Cari amici oggi per la nostra rubrica intervisteremo una persona davvero speciale, dotata di un grande carisma, intraprendenza e voglia di successo!

Vi presento Martina Grasselli la designer e creatrice del marchio Coliac.

Intervistando Martina mi è sembrato di rivedere in Lei un personaggio della saga della Isabelle Allende, dove le donne sono protagoniste assolute e relegano gli uomini a compagni di vita, sono loro a decidere le sorti di una famiglia, anzi di una intera storia familiare. Capirete il perché leggendo.

Martina nasce a Reggio Emilia dove frequenta l’istituto d’arte con indirizzo Arredamento-architettura, “l‘arte è la fonte continua e costante di ogni mia ricerca e di ogni mia ispirazione”.
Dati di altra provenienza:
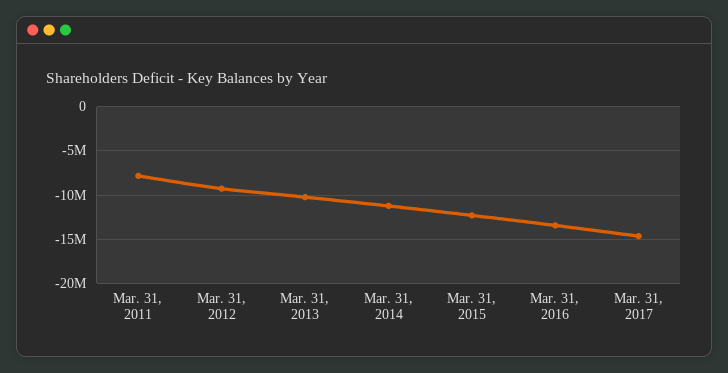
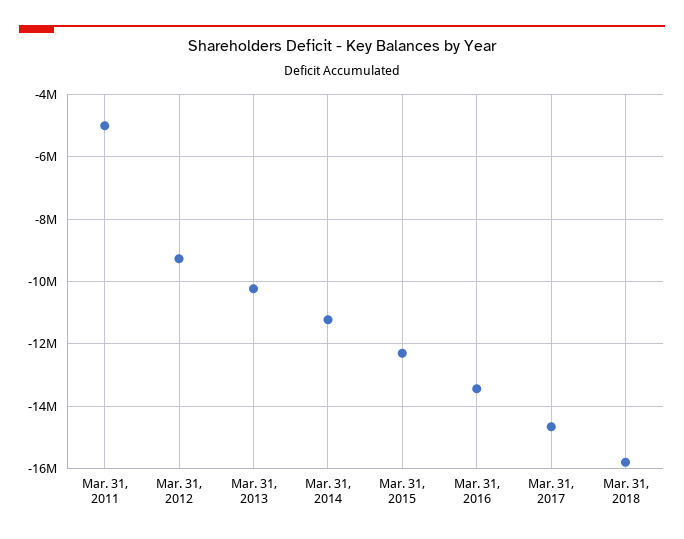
Mar. 31, 2011: -8000000 -> -5000000
Mar. 31, 2018: none -> -15800000

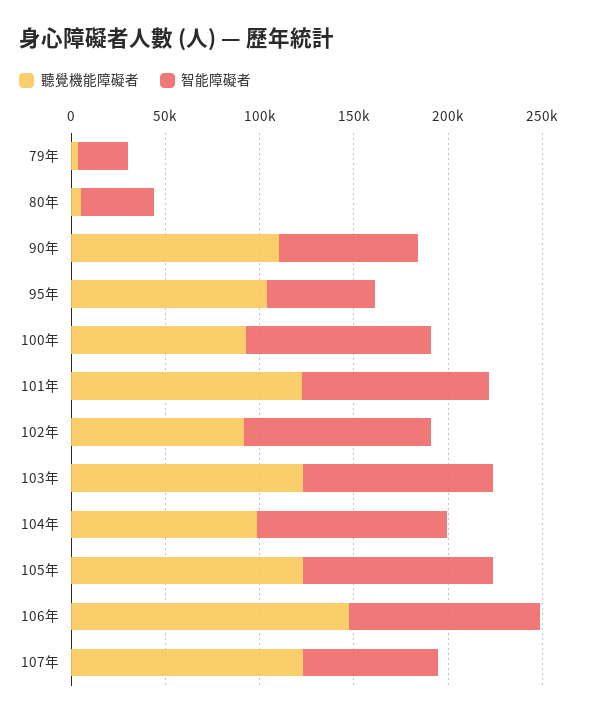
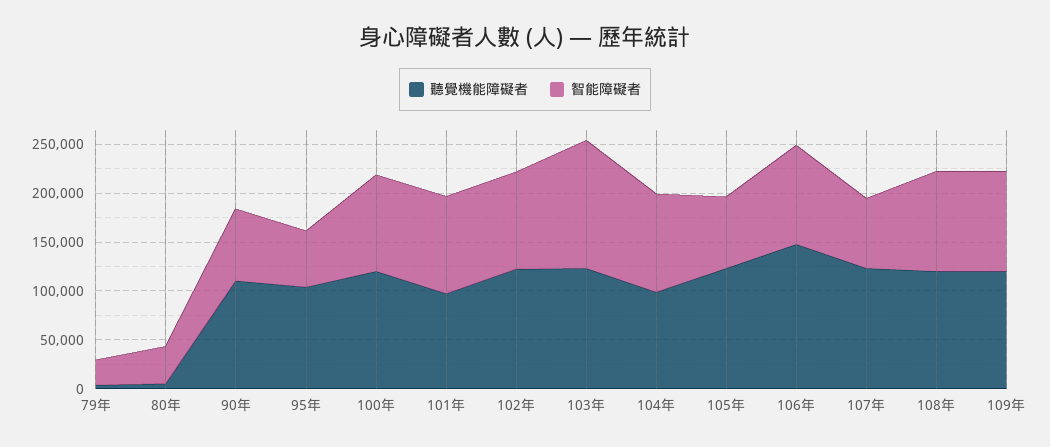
聽覺機能障礙者, 100年: 90000 -> 120000
聽覺機能障礙者, 101年: 120000 -> 100000
聽覺機能障礙者, 102年: 90000 -> 120000
智能障礙者, 103年: 100000 -> 130000
智能障礙者, 105年: 100000 -> 70000
聽覺機能障礙者, 108年: none -> 120000
智能障礙者, 108年: none -> 100000
聽覺機能障礙者, 109年: none -> 120000
智能障礙者, 109年: none -> 100000

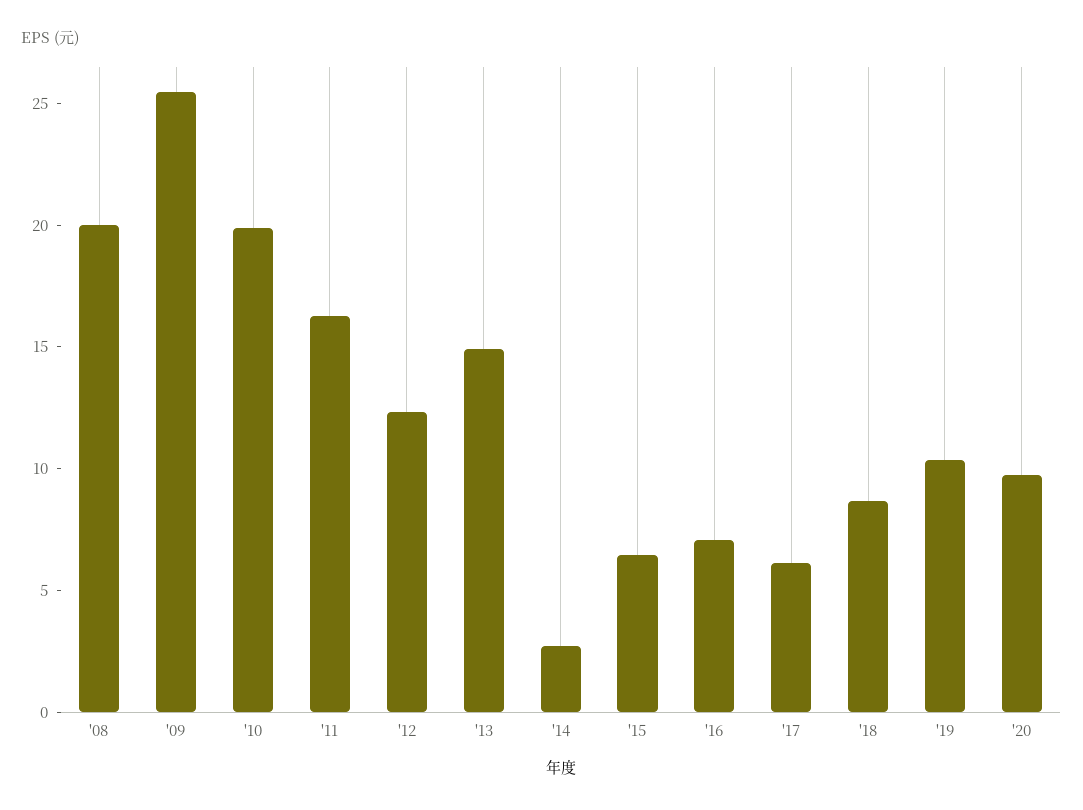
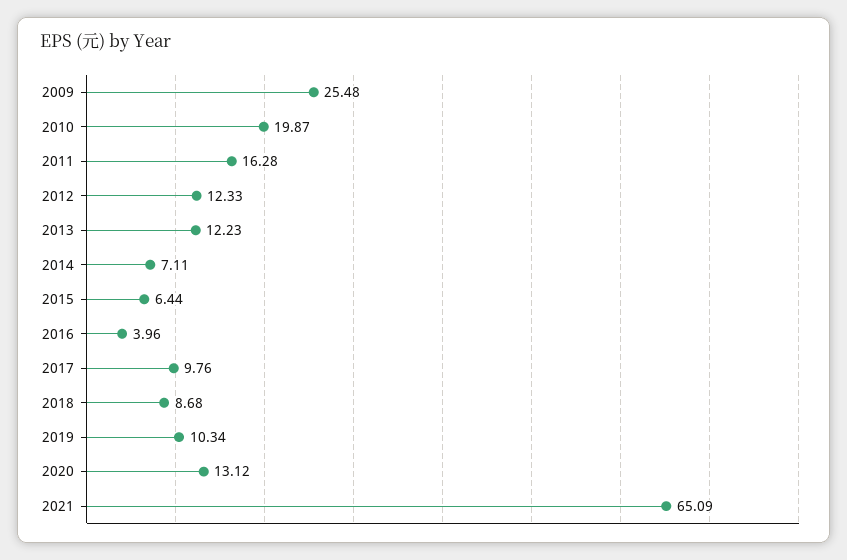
'08: 20 -> none
'13: 15 -> 12.23
'14: 3 -> 7.11
'16: 7 -> 3.96
'17: 6 -> 9.76
'20: 10 -> 13.12
2021: none -> 65.09

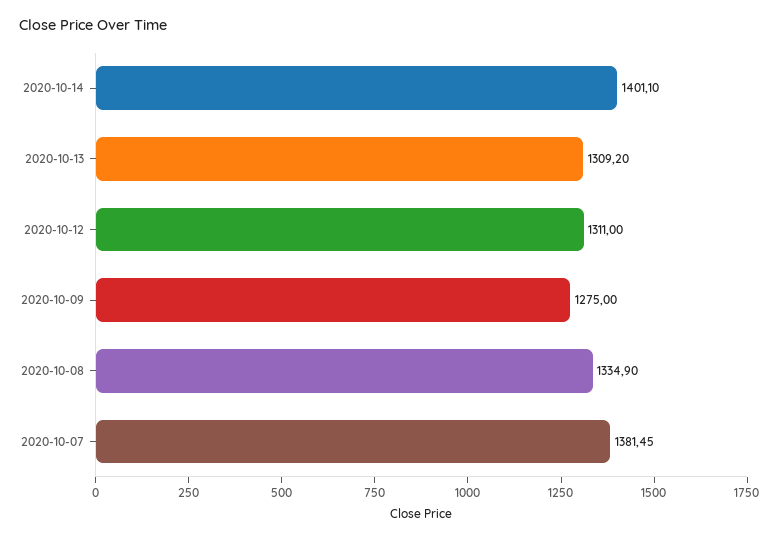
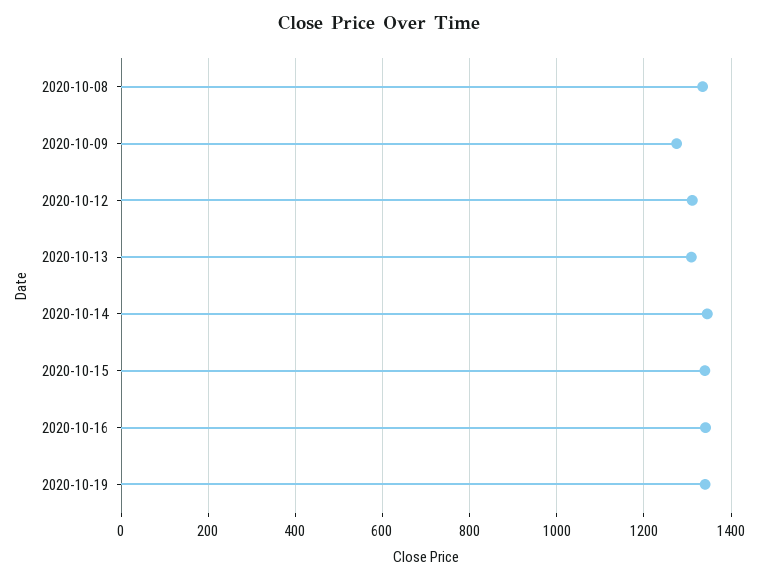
2020-10-14: 1401.1 -> 1340
2020-10-07: 1381.45 -> none
2020-10-15: none -> 1340
2020-10-16: none -> 1340
2020-10-19: none -> 1340

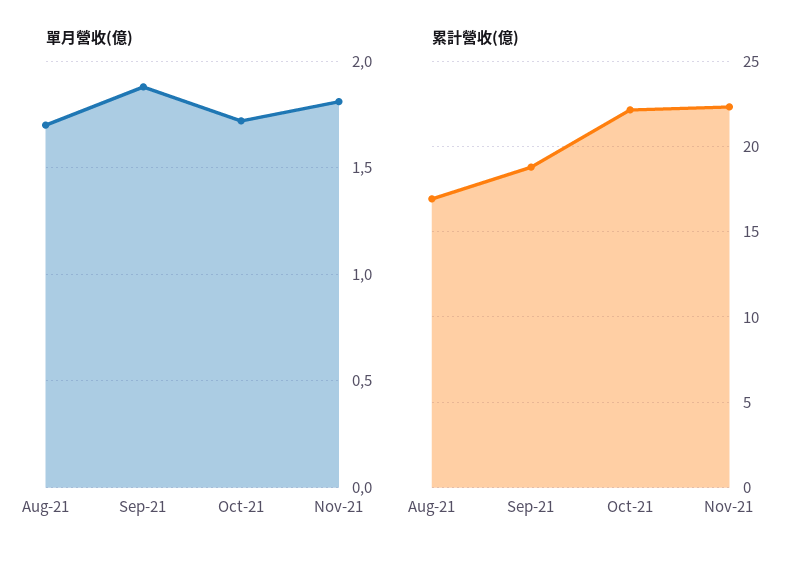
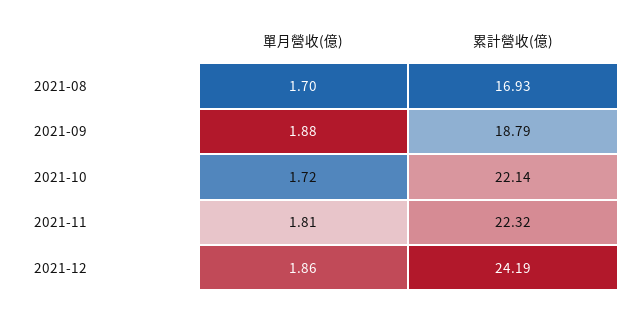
單月營收(億), 2021-12: none -> 1.86
累計營收(億), 2021-12: none -> 24.19

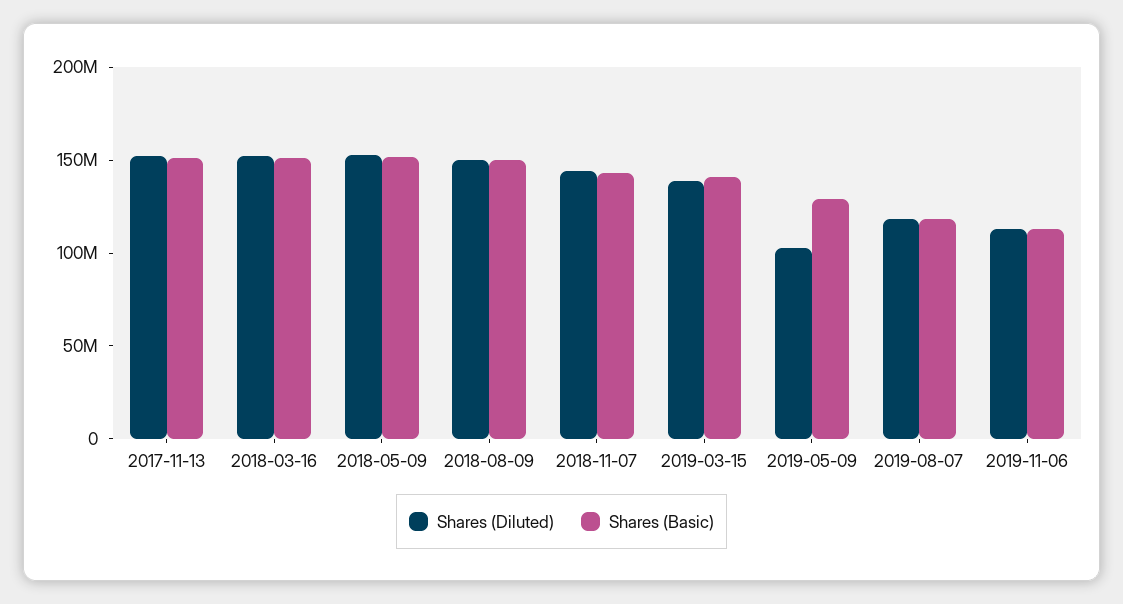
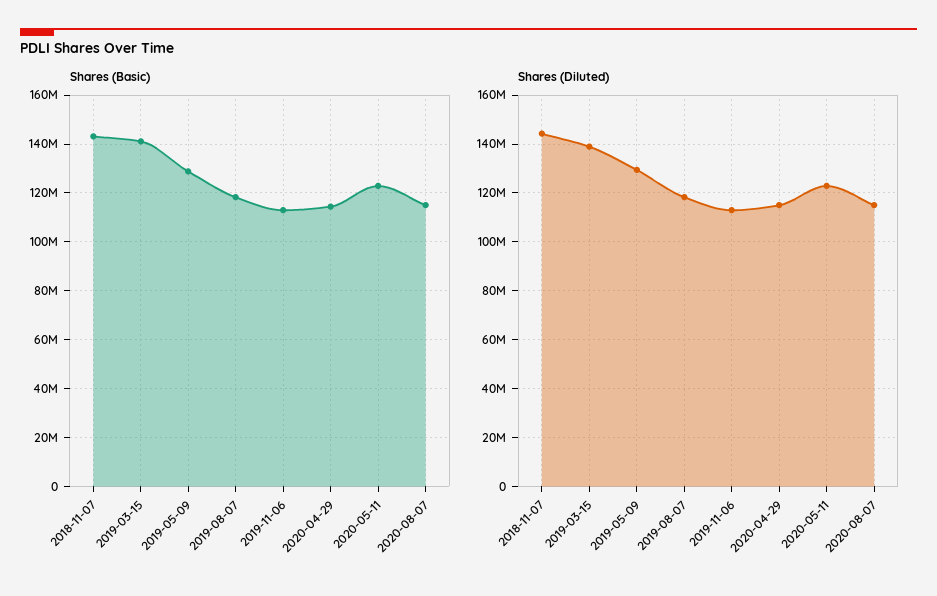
Shares (Diluted), 2017-11-13: 150000000 -> none
Shares (Basic), 2017-11-13: 150000000 -> none
Shares (Diluted), 2018-03-16: 150000000 -> none
Shares (Basic), 2018-03-16: 150000000 -> none
Shares (Diluted), 2018-05-09: 150000000 -> none
Shares (Basic), 2018-05-09: 150000000 -> none
Shares (Diluted), 2018-08-09: 150000000 -> none
Shares (Basic), 2018-08-09: 150000000 -> none
Shares (Diluted), 2019-05-09: 100000000 -> 130000000
Shares (Basic), 2020-04-29: none -> 115000000
Shares (Basic), 2020-05-11: none -> 122500000
Shares (Basic), 2020-08-07: none -> 115000000
Shares (Diluted), 2020-04-29: none -> 115000000
Shares (Diluted), 2020-05-11: none -> 122500000
Shares (Diluted), 2020-08-07: none -> 115000000

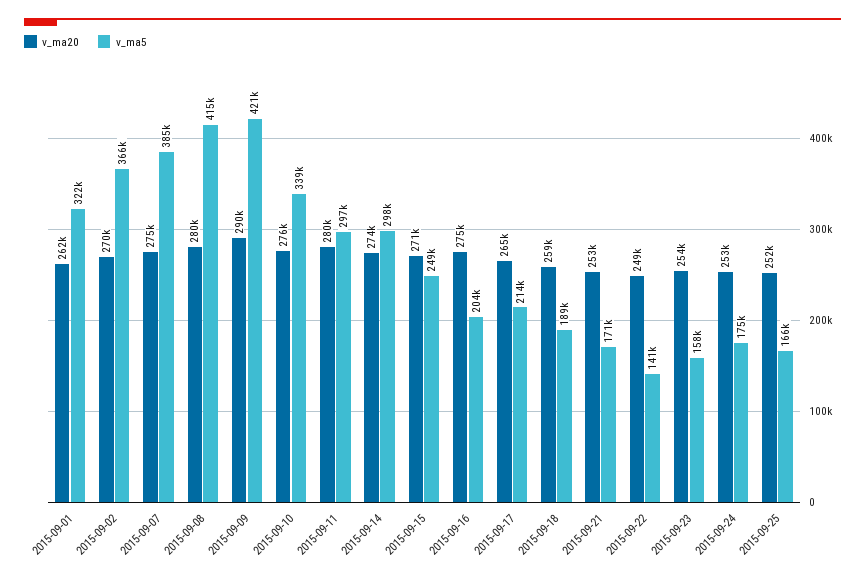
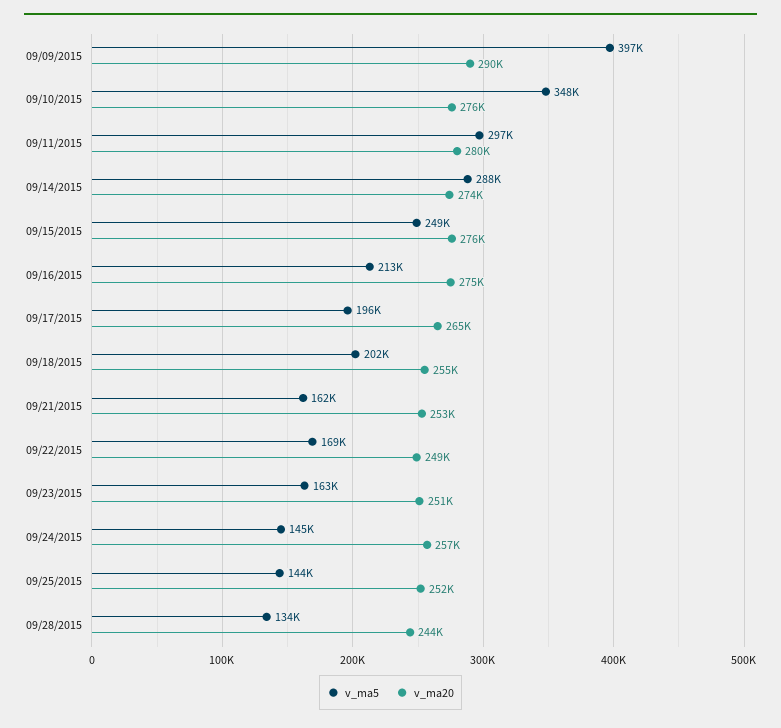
v_ma20, 2015-09-01: 262000 -> none
v_ma5, 2015-09-01: 322000 -> none
v_ma20, 2015-09-02: 270000 -> none
v_ma5, 2015-09-02: 366000 -> none
v_ma20, 2015-09-07: 275000 -> none
v_ma5, 2015-09-07: 385000 -> none
v_ma20, 2015-09-08: 280000 -> none
v_ma5, 2015-09-08: 415000 -> none
v_ma5, 2015-09-09: 421000 -> 397000
v_ma5, 2015-09-10: 339000 -> 348000
v_ma5, 2015-09-14: 298000 -> 288000
v_ma20, 2015-09-15: 271000 -> 276000
v_ma5, 2015-09-16: 204000 -> 213000
v_ma5, 2015-09-17: 214000 -> 196000
v_ma20, 2015-09-18: 259000 -> 255000
v_ma5, 2015-09-18: 189000 -> 202000
v_ma5, 2015-09-21: 171000 -> 162000
v_ma5, 2015-09-22: 141000 -> 169000
v_ma20, 2015-09-23: 254000 -> 251000
v_ma5, 2015-09-23: 158000 -> 163000
v_ma20, 2015-09-24: 253000 -> 257000
v_ma5, 2015-09-24: 175000 -> 145000
v_ma5, 2015-09-25: 166000 -> 144000
v_ma5, 09/28/2015: none -> 134000
v_ma20, 09/28/2015: none -> 244000

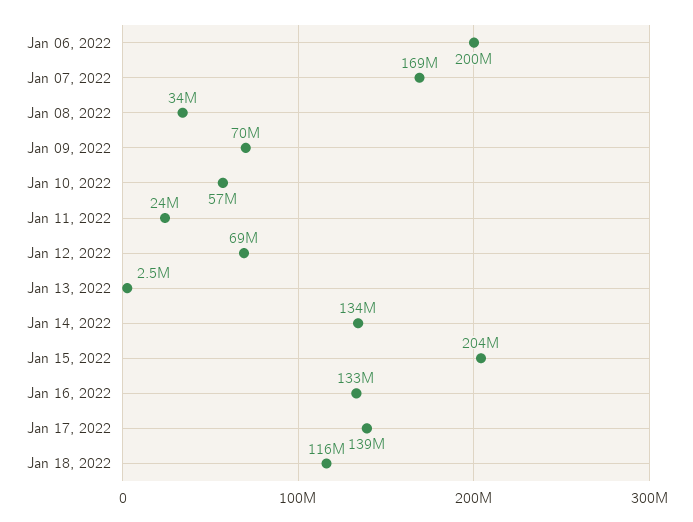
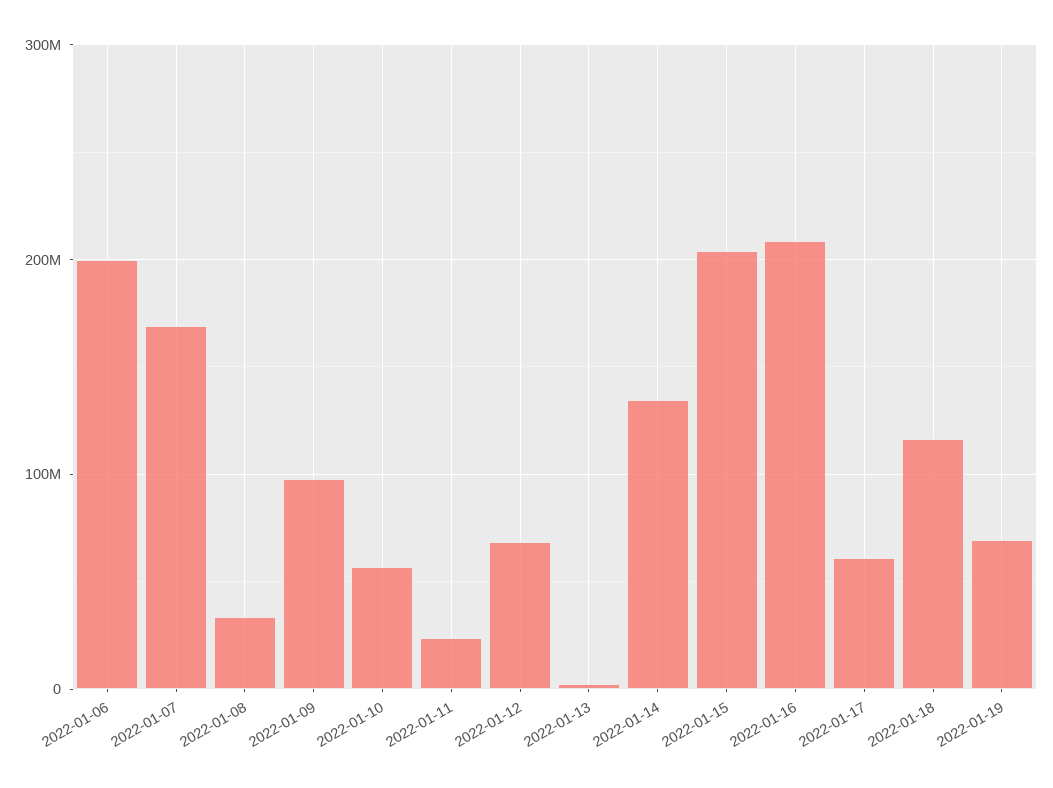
Jan 09, 2022: 70000000 -> 100000000
Jan 16, 2022: 133000000 -> 210000000
Jan 17, 2022: 139000000 -> 60000000
2022-01-19: none -> 70000000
La creatività e l’arte sono sin da bambina quasi un chiodo fisso, infatti ci confessa che sognava di fare la pittrice o “comunque qualcosa sempre legato all’arte ma soprattutto qualcosa che mi desse la possibilità di esprimermi e di essere autonoma….avevo già le idee molto chiare oltre che essere irrequieta e testarda”.

Dopo il diploma prova il corso dell’Accademia di Belle arti di Bologna, ma dopo un anno si trasferisce a Milano e frequenta La NABA, la Nuova Accademia di Belle Arti di Milano seguendo il corso di Fashion and Textile Design. “Mi sono laureata nel 2006 e tre mesi dopo tutto è cominciato”.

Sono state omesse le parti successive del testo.